Membre des Nordiques du Collège Lionel-Groulx depuis deux saisons, Aurélie Dubuc disputera une dernière saison dans les rangs collégiaux avant de se joindre aux Gee Gees d’Ottawa.

Une Trifluvienne devant le filet des Gee Gees

TROIS-RIVIÈRES — Après deux saisons à se faire bombarder de caoutchouc avec les Nordiques du Collège Lionel-Groulx, la Trifluvienne Aurélie Dubuc a vu ses efforts entre les poteaux être récompensés. La gardienne de but de 19 ans a en effet déniché une entente qui lui permettra de se joindre au Gee Gees d’Ottawa en 2019-2020.

Pour l’ancienne de l’Académie les Estacades, qui a majoritairement évolué en hockey masculin dans sa carrière avant de déménager à Sainte-Thérèse pour poursuivre sa passion, il s’agit d’un bel accomplissement. Après avoir jonglé avec la possibilité de se joindre aux Saints de l’Université St.Lawrence, à Canton dans l’État de New York, Dubuc a finalement accepté l’offre pour poursuivre son cheminement dans la capitale fédérale.

«Je suis vraiment contente. C’est pour ça que je travaille fort depuis longtemps. C’est un bel objectif accompli», mentionne celle qui évoluera à Ottawa sous les ordres de Yanick Evola, un ex-attaquant qui a disputé 235 rencontres avec les Cataractes de Shawinigan entre 1993 et 1996.

«Les Gee Gees ont fini troisièmes au classement cette saison et sont en plein développement. L’entraîneur dit que l’équipe sera compétitive en 2019. Il s’attend à ce que je sois partante, mais il va falloir que je mérite le poste et que je fasse mes preuves.»

Débarquée au Collège Lionel-Groulx à l’automne 2016, après neuf saisons passées dans les cercles de hockey masculin, Dubuc admet avoir dû s’ajuster à un style de jeu différent.

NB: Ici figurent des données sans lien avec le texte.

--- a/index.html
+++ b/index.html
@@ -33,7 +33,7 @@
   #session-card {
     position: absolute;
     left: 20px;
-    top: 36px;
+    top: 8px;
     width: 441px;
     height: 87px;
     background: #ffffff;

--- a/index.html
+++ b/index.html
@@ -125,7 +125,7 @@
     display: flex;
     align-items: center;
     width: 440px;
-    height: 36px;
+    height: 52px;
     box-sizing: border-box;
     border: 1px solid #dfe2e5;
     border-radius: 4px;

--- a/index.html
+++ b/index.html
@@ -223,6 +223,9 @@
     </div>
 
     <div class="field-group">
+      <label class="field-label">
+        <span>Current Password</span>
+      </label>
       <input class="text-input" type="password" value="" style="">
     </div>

Ses deux premières campagnes collégiales n’ont d’ailleurs pas été de tout repos, au sein d’une formation qui n’a savouré que 9 victoires à ses 50 derniers matchs. En 19 matchs cette saison, elle a reçu pas moins de 616 tirs en sa direction!

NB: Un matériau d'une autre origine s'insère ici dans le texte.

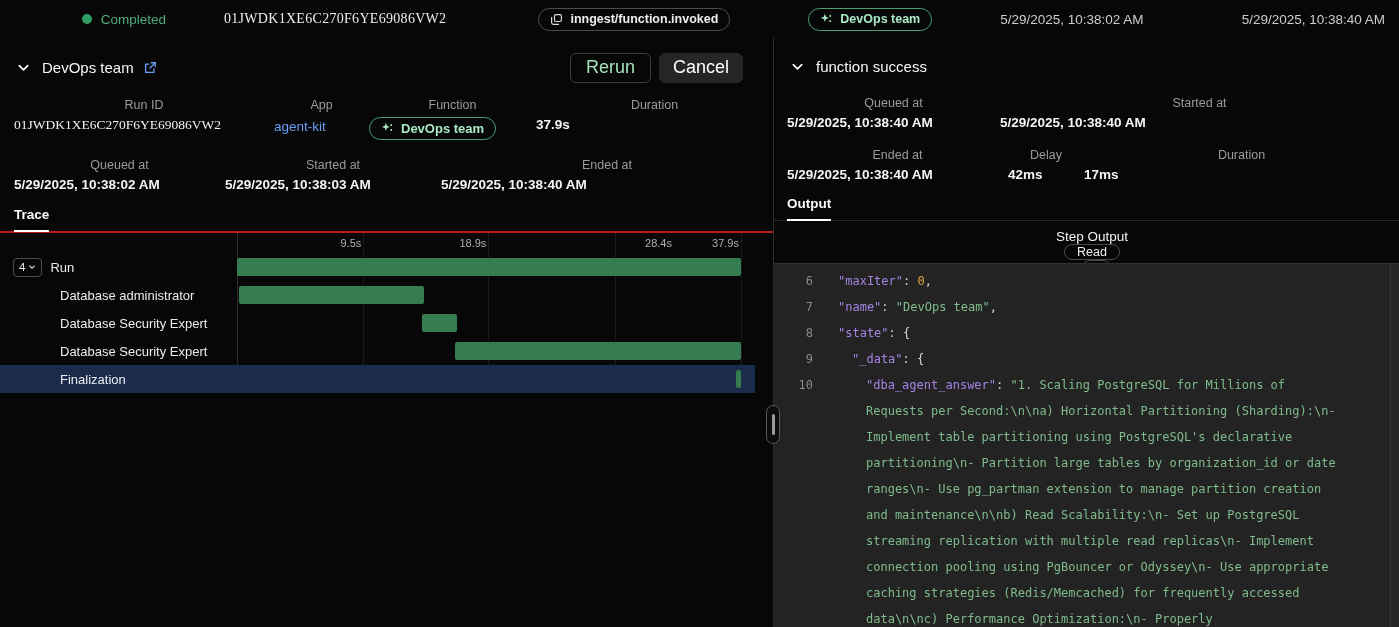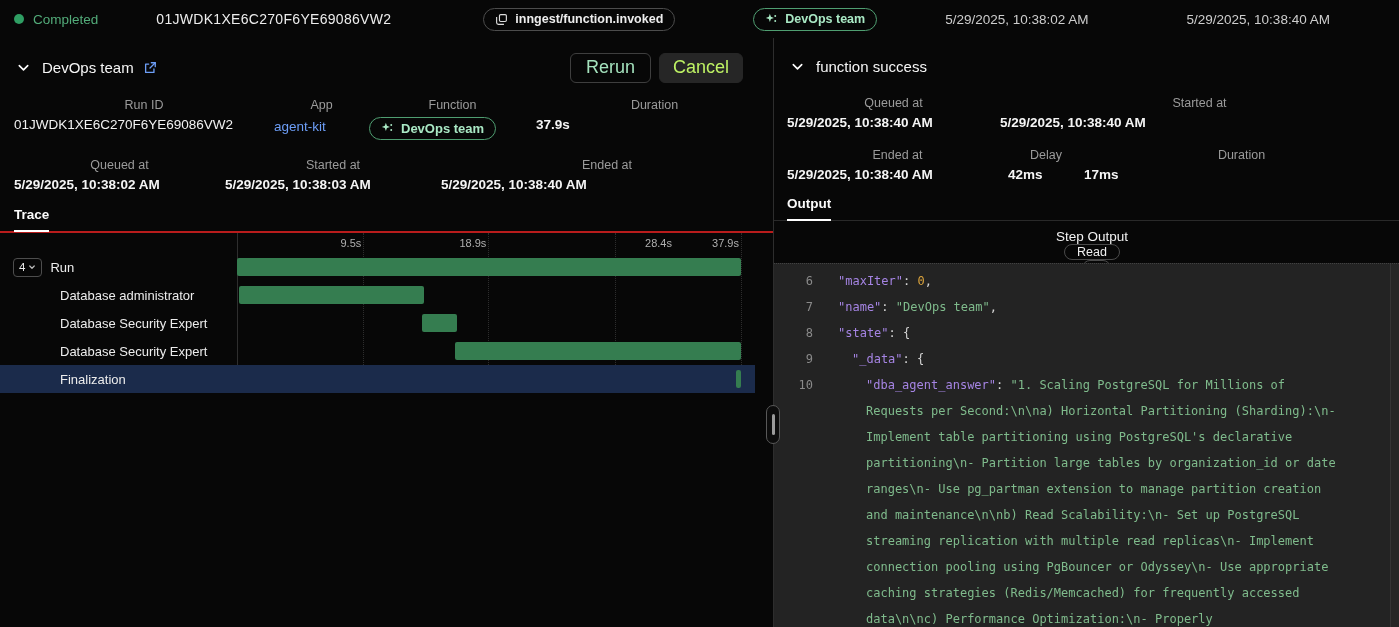--- a/index.html
+++ b/index.html
@@ -13,7 +13,7 @@
   .mono { font-family:Liberation Sans, sans-serif; }
 
   
-  .topbar { height:38px; display:flex; align-items:center; padding:3px 14px; }
+  .topbar { height:38px; display:flex; align-items:center; padding:3px 14px;justify-content:flex-end; }
   .status { display:flex; align-items:center; gap:9px; }
   .status-dot { width:10px; height:10px; border-radius:50%; background:#2f9e63; }
   .status-text { color:#53ac7a; font-size:13.5px; }

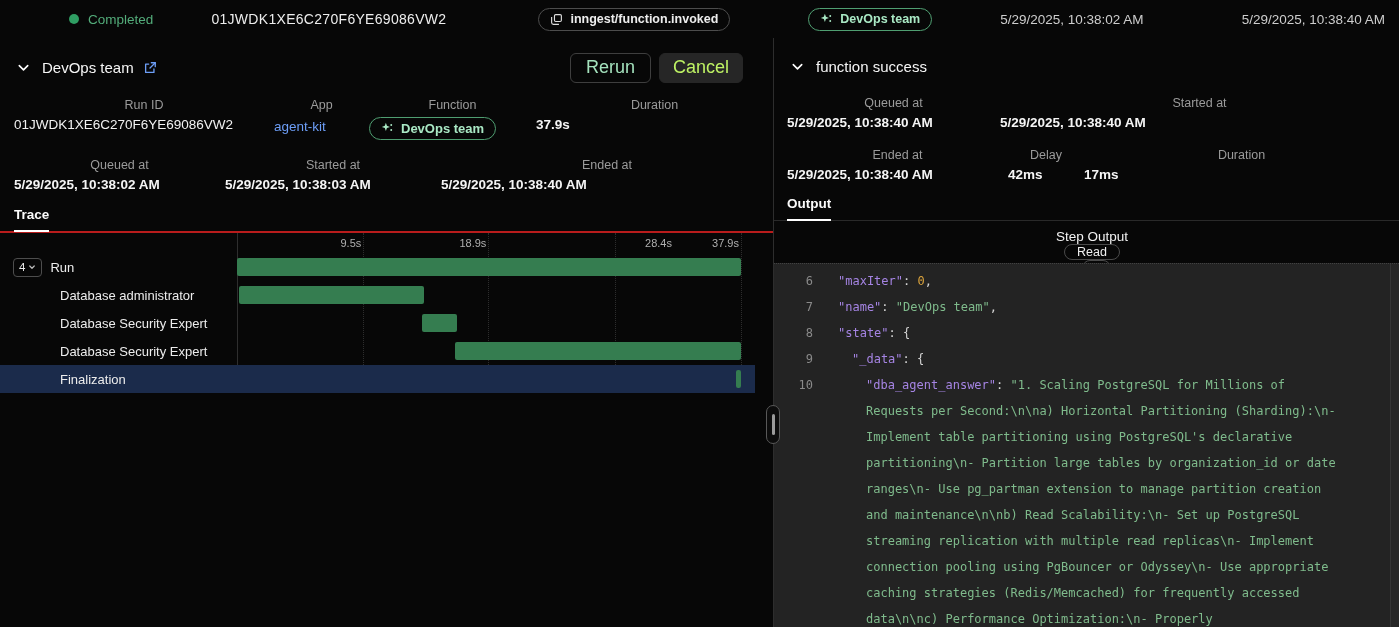--- a/index.html
+++ b/index.html
@@ -10,7 +10,7 @@
     background:#070707; color:#eaeaea;
     position:relative;
   }
-  .mono { font-family:Liberation Sans, sans-serif; }
+  .mono { font-family:Liberation Serif, serif; }
 
   
   .topbar { height:38px; display:flex; align-items:center; padding:3px 14px;justify-content:flex-end; }

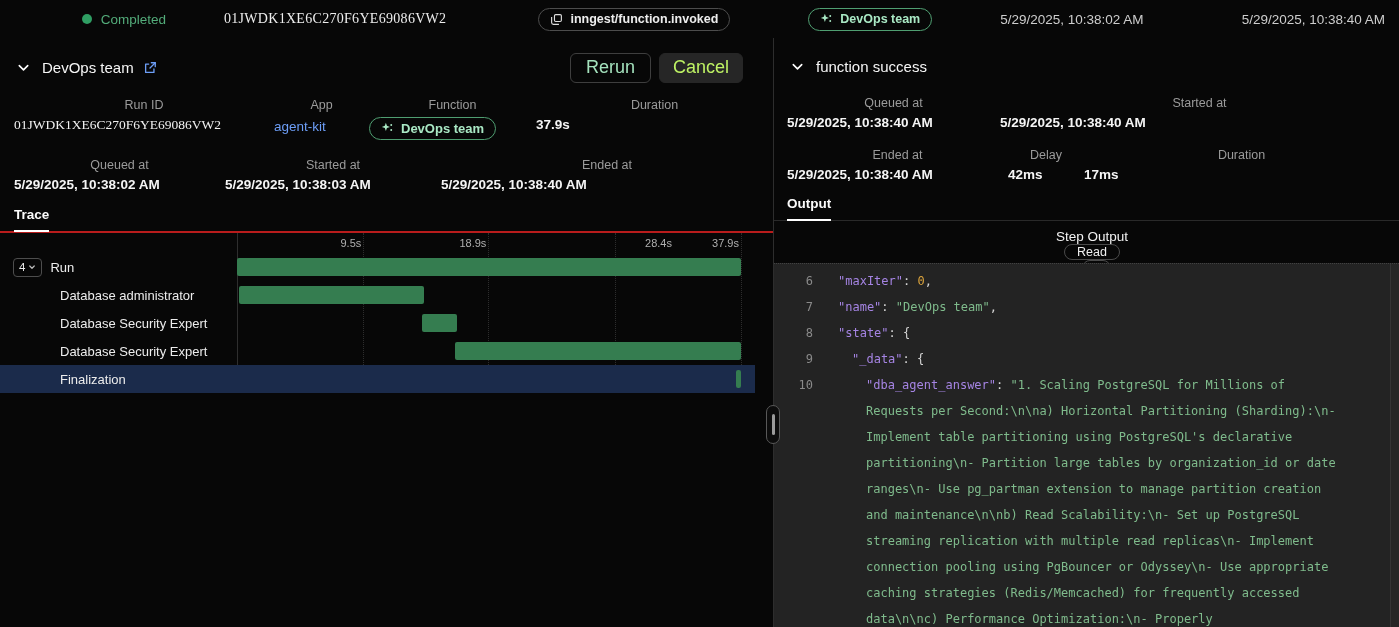--- a/index.html
+++ b/index.html
@@ -46,7 +46,7 @@
   .lp-header .spacer { flex:1; }
   .btn { font-family:inherit; font-size:18px; height:30px; border-radius:6px; cursor:pointer; }
   .btn-rerun { padding:0 15px; background:transparent; border:1px solid #3e3e3e; color:#a4e2bd; }
-  .btn-cancel { padding:0 13px; background:#262626; border:1px solid #262626; color:#bef264; margin-left:8px; cursor:default; }
+  .btn-cancel { padding:0 13px; background:#262626; border:1px solid #262626; color:#ffffff; margin-left:8px; cursor:default; }
 
   
   .field-label { color:#9b9b9b; font-size:12.5px; margin-bottom:5px;text-align:center; }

«On n’a pas une équipe dominante, on ne marque pas beaucoup de buts. Je reçois beaucoup lancers, mais ça me permet de m’améliorer. Chez les filles, la façon de jouer est pas mal différente. Le jeu est moins rapide et les lancers n’ont pas toujours la même trajectoire. Aussi, il y a pas mal plus de déviations devant moi», explique Dubuc, qui évoluait avec quatre autres Mauriciennes la saison dernière avec les Nordiques, soit Sophia et Maurane Ricard, ainsi que Sandrine Damphousse et Pascale Lebeau.

Un tremplin
Maintenant son entente en poche pour évoluer dans les rangs universitaires, Dubuc espère que cette vitrine lui permettra de la guider vers un autre rêve, celui d’endosser un jour l’uniforme de l’équipe nationale du Canada. Par le passé, elle a notamment été invitée à participer au camp de sélection d’Équipe Québec des moins de 18 ans.

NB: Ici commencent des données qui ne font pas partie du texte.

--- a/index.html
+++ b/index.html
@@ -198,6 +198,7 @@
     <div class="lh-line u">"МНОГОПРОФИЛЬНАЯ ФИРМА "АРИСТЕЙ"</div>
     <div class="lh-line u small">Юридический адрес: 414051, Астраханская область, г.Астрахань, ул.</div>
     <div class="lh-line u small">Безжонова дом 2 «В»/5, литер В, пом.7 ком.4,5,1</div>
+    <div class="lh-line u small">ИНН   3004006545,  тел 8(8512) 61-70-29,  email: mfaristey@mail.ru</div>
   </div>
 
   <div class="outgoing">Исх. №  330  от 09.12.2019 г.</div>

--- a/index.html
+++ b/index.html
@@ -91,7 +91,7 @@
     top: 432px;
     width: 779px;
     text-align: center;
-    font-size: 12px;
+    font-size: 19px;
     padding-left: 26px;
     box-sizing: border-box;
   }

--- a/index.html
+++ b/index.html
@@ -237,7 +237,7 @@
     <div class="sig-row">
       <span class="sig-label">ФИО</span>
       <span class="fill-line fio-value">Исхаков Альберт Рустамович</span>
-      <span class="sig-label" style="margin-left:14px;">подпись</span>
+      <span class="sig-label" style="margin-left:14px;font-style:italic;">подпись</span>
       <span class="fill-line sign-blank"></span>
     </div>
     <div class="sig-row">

Évidemment, la jeune adulte convient qu’il lui reste des croûtes à manger avant de revêtir le prestigieux uniforme, mais elle garde espoir. «En jouant à l’université, ça va me donner plus de visibilité. Je rêve de recevoir une invitation pour un camp d’Équipe Canada. Il y a plusieurs bonnes gardiennes de mon âge au pays, alors la compétition est forte. Mais j’y crois toujours.»

D’ici là, c’est au Collège Lionel-Groulx qu’elle poursuivra son apprentissage la saison prochaine. Bien entendu, elle aimerait ajouter quelques victoires à sa fiche. «J’espère que ça va aller mieux qu’à nos deux dernières saisons», sourit-elle.